= John Jones (died 1818) =

Canadian politician

John Jones (c. 1752 - August 3, 1818) was a businessman and political figure in Lower Canada. He represented the Lower Town of Quebec in the Legislative Assembly of Lower Canada from 1808 to 1810.

Jones came to Quebec City in 1777 and set up business as a seller of imported spirits. His business failed a few years later. In 1789, he set up in business again as an auctioneer and broker, mainly dealing in the sale of goods following bankruptcies, deaths or departures from the province. In 1794, he married Margaret Harrison, possibly the daughter of Edward Harrison; Jones' first wife had died some time earlier. Jones also became involved in wholesale and retail sale of goods, also investing in property.

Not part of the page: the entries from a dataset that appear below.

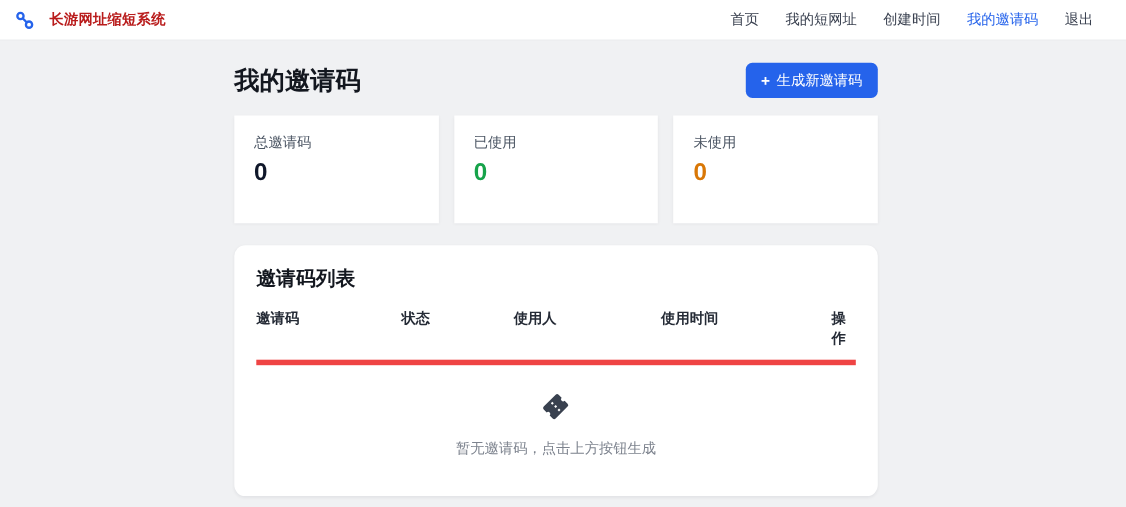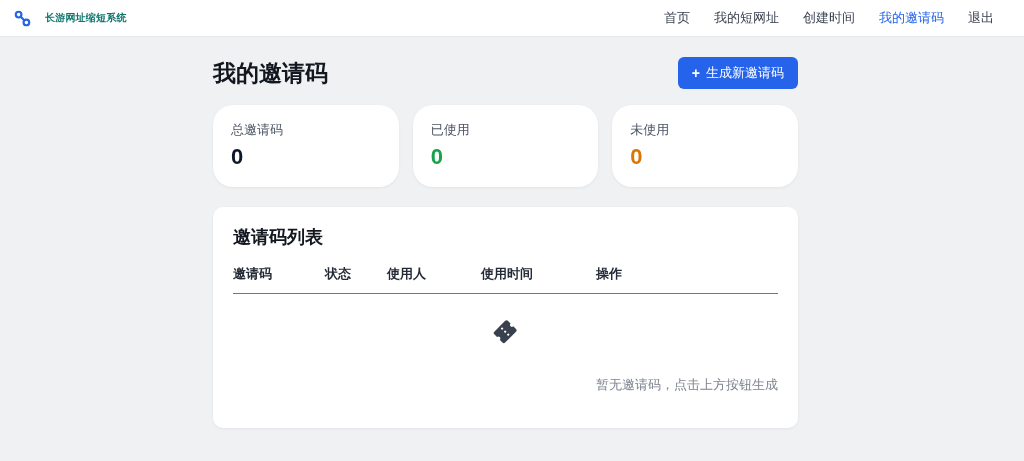"长游网址缩短系统" .brand-name { color: #0f766e -> #b91c1c; font-size: 10px -> 13px }
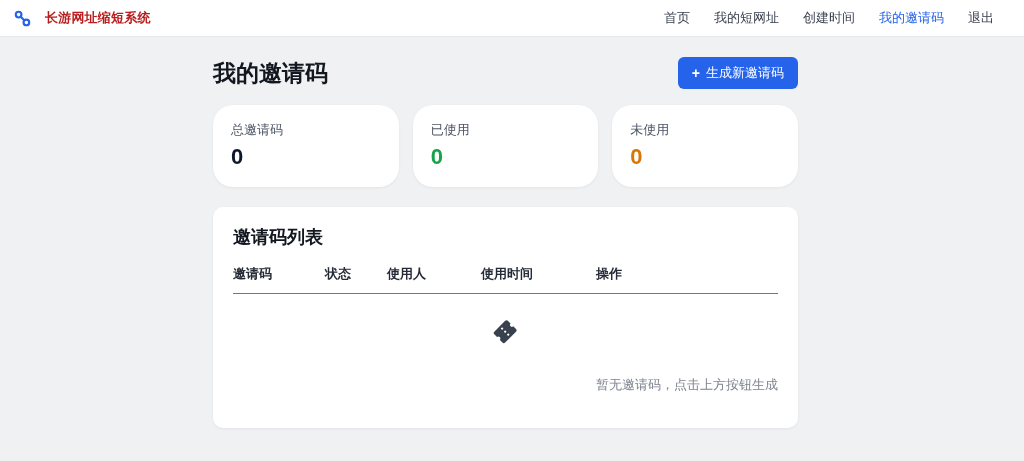"总邀请码" .stat-card { border-radius: 20px -> 0; height: 82px -> 98px }
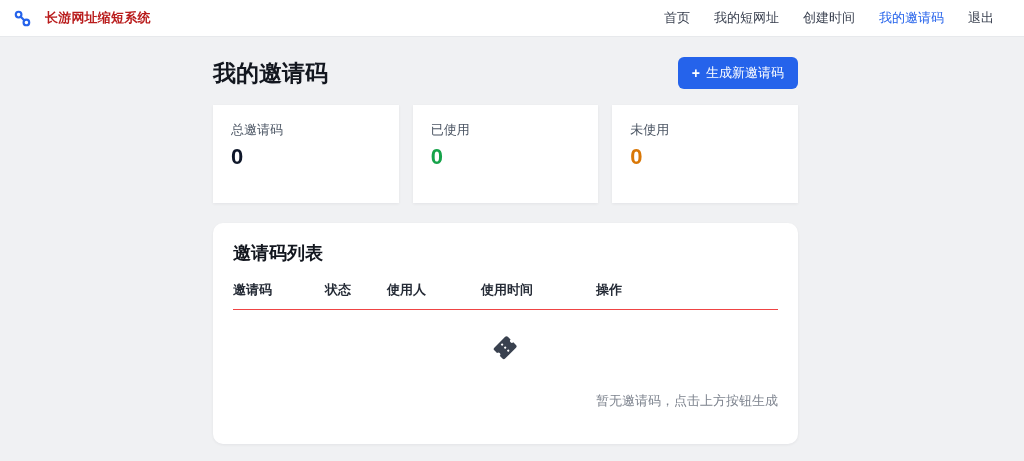"邀请码" .thead { border-bottom: 1px solid #ef4444 -> 5px solid #ef4444; gap: none -> 40px }
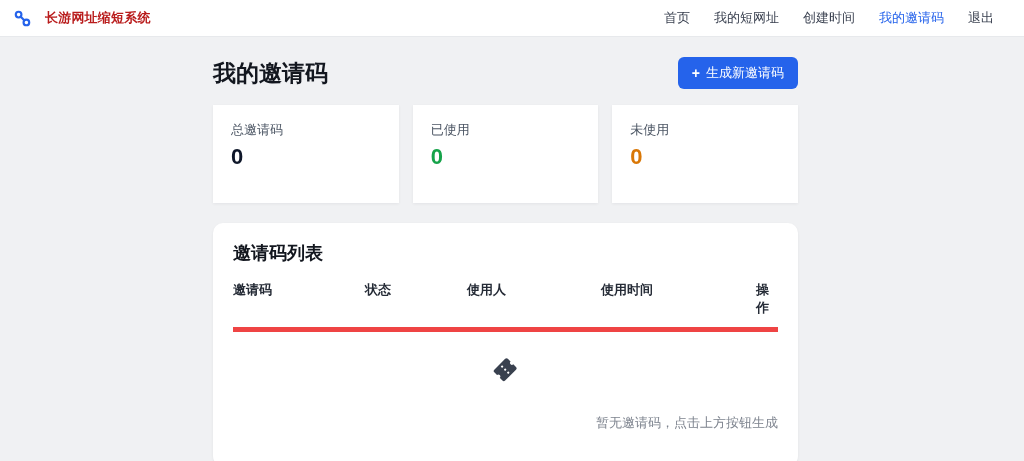"暂无邀请码，点击上方按钮生成" .empty-text { margin-top: 29px -> 13px; text-align: right -> none }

From 1794 to 1795, he was partner with William Vondenvelden in a print shop and the weekly newspaper Le Cours du tems/The Times, later selling his share to Vondenvelden. He served in the local militia, becoming captain and also served as president of the Quebec Fire Society. Jones helped found the Committee of Trade of Quebec in 1808. In that year, he was elected to the legislative assembly, where he split his support between the parti canadien and the English party. In 1810, he stood aside to allow John Mure to be elected to the assembly.

He died at Quebec in 1818.

His daughter Elizabeth Vaughan married merchant James Ross and later inherited her father's estate.